The scene where three witches stir their cauldron and chant, "Double, double, toil and trouble," makes me think of a truth of scripture, Job 14:1: "Man that is born of woman is of few days and full of trouble."



We can all vouch for the myriad troubles that plague us: errant children, bodily aches and pains--not limited to arthritic middle-aged folk, because our Marisela is suffering from a bad toothache as I write this--financial worries, career demands, an uncertain economy, feelings of insecurity, fear, or loneliness. We are human, limited to relatively few years, not one of them characterized by 365 days of sunshine and peace!

In the play, Macbeth and Lady Macbeth are murdering conspirators who face inevitable destruction--that's what you get for fooling around with witches and demonic forces! Plays and novels tend to wrap up with criminal usurpers punished and neat, morally satisfactory endings. The Bard's plot twists and ironies make him the greatest writer in the English language. Good triumphs over evil every time, framed in magnificent verse!

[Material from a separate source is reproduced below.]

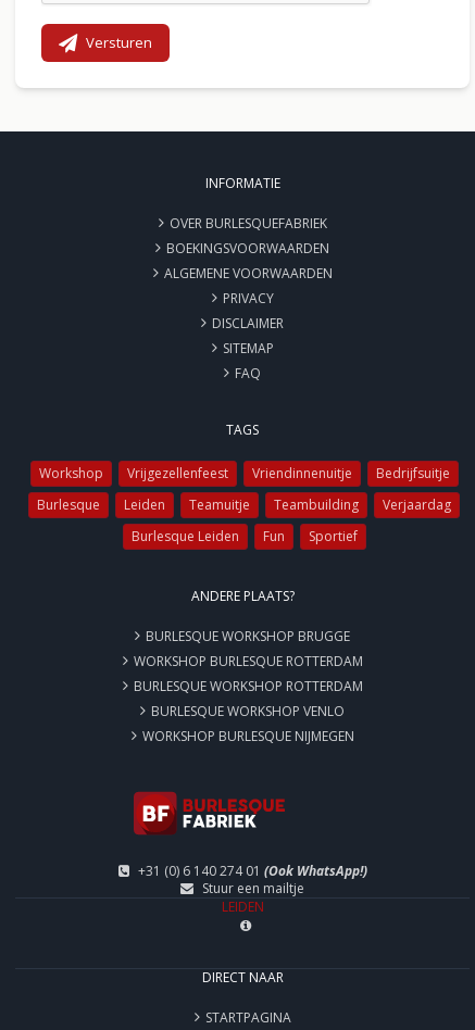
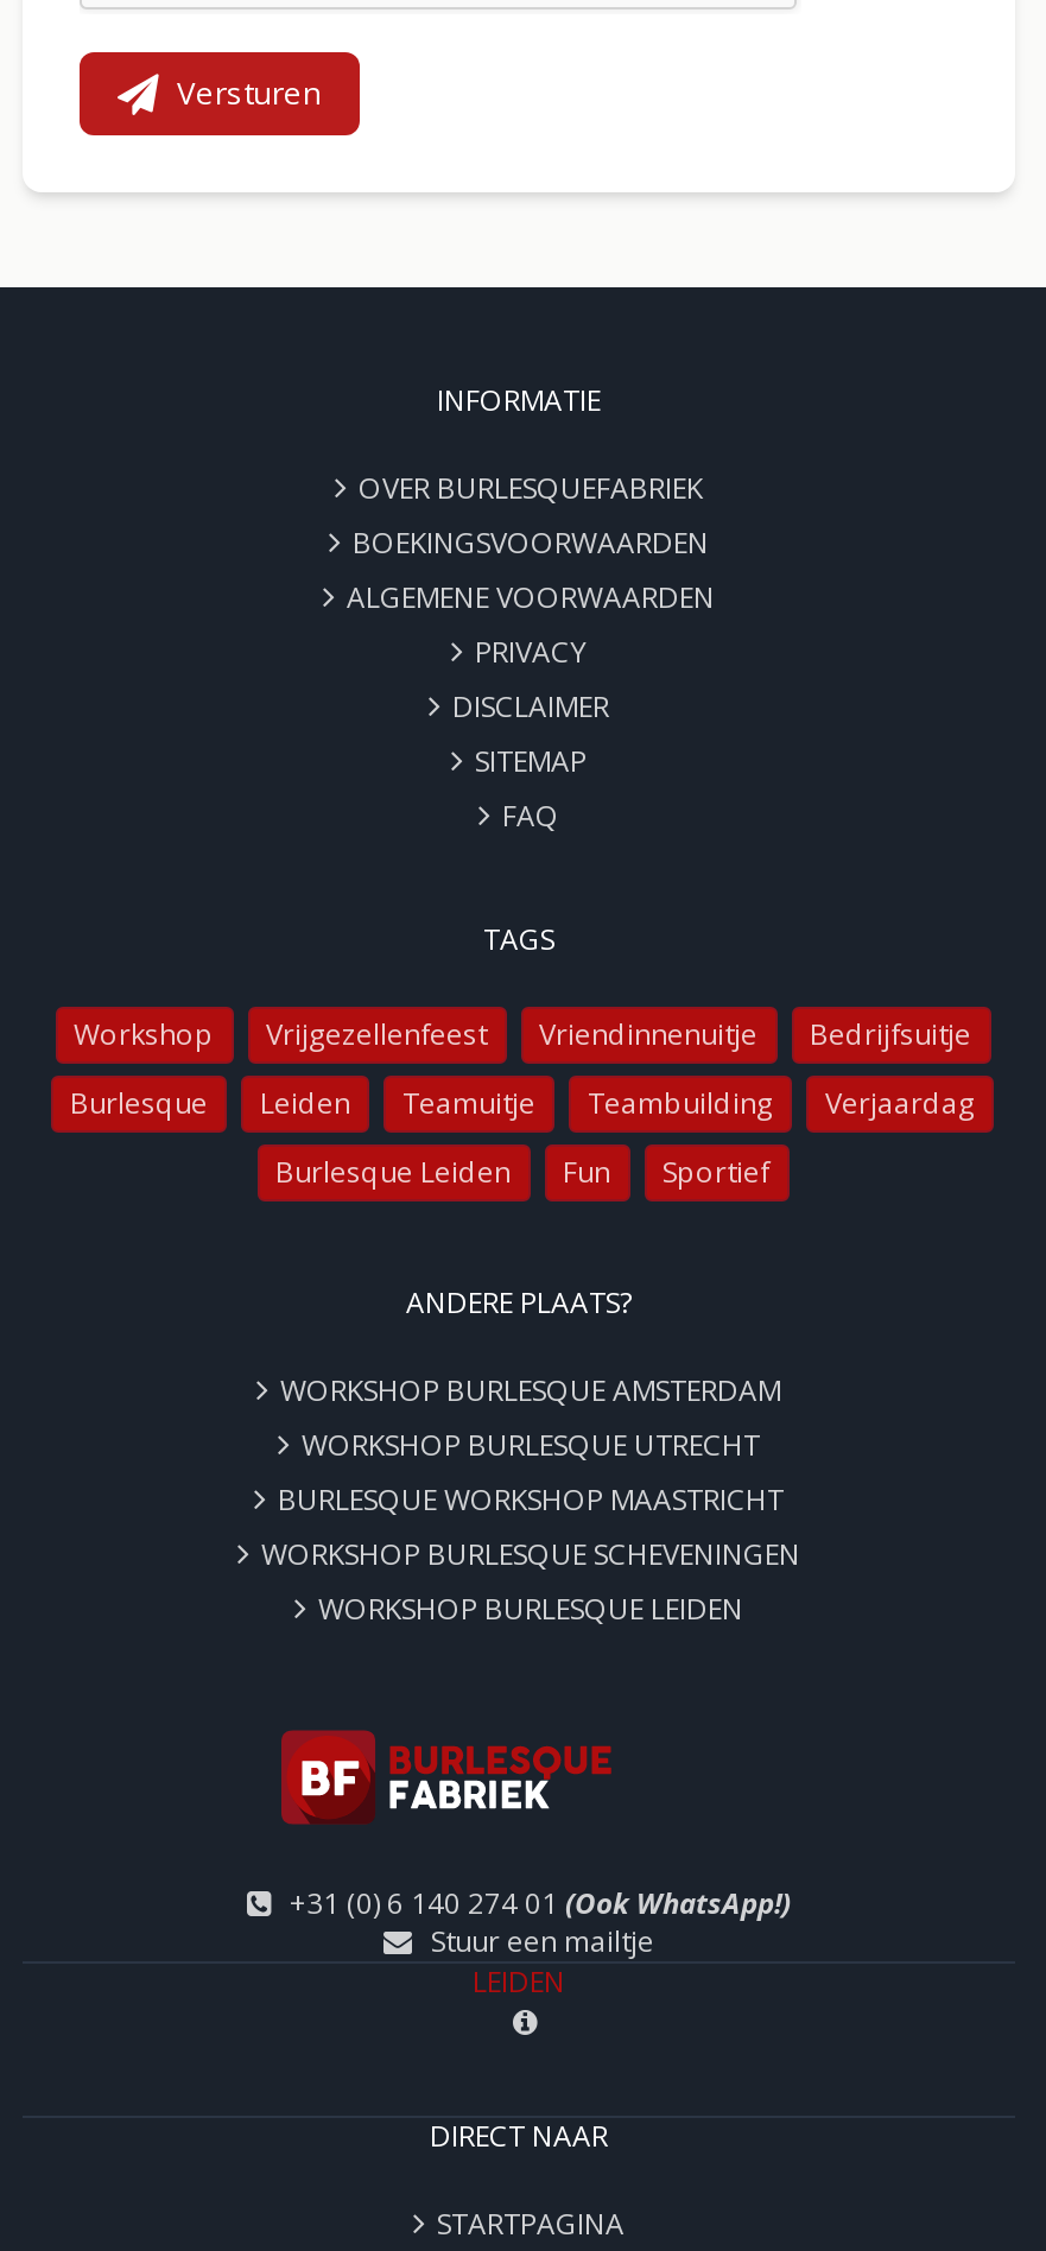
[133,627,362,745] BURLESQUE WORKSHOP BRUGGE | WORKSHOP BURLESQUE ROTTERDAM | BURLESQUE WORKSHOP ROTTERDAM | BURLESQUE WORKSHOP VENLO | WORKSHOP BURLESQUE NIJMEGEN -> [261,1370,800,1629] WORKSHOP BURLESQUE AMSTERDAM | WORKSHOP BURLESQUE UTRECHT | BURLESQUE WORKSHOP MAASTRICHT | WORKSHOP BURLESQUE SCHEVENINGEN | WORKSHOP BURLESQUE LEIDEN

Our lives' plots don't always wrap up so neatly or within two and one-half hours, do they? I have prayed for the salvation of loved ones for years, sharing Christ continuously, with no evidence of interest on their part. A preschooler is murdered in gang crossfire through a window in his own home. A once-adorable grandson steals his grandpa's rifles, commits a series of crimes, and goes to prison. A most wonderful couple cannot have children, despite years of treatments. Alzheimers has instutionalized my brother-in-law, and robs my husband of mental ability daily. Why, Lord? Why aren't the godly and innocent rewarded and the wicked punished right now?

Our viewpoint is so limited, while God's viewpoint is infinite. " 'My thoughts are not your thoughts, nor are your ways My ways,' says the Lord. 'As the heavens are higher than the earth, so are My ways higher than your ways, and My thoughts higher than your thoughts.' " (Isaiah 55:8-9) Sometimes I think, "Why do we even have free will? Wouldn't it be better if we couldn't act on our selfish desires? God could have had all men follow Him!"

God in his wisdom gave us the choice to follow Him. True to His promises, and to our delight, He guides, comforts and gives us abundant life through the Holy Spirit who indwells the born again believer. Jesus said, "These things I have spoken to you, that in me you may have peace. In the world you will have tribulation: but be of good cheer, I have overcome the world." (John 16:33)

Both joy and justice can be experienced in this world, but not perfect joy and justice. And certainly peace on this earth is a condition to be hoped and prayed for! The only perfect peace we will experience without any tinge of sorrow or unfairness will be in the arms of Jesus, for eternity.

That is the assurance possessed by believers in Jesus Christ! Do you have that assurance?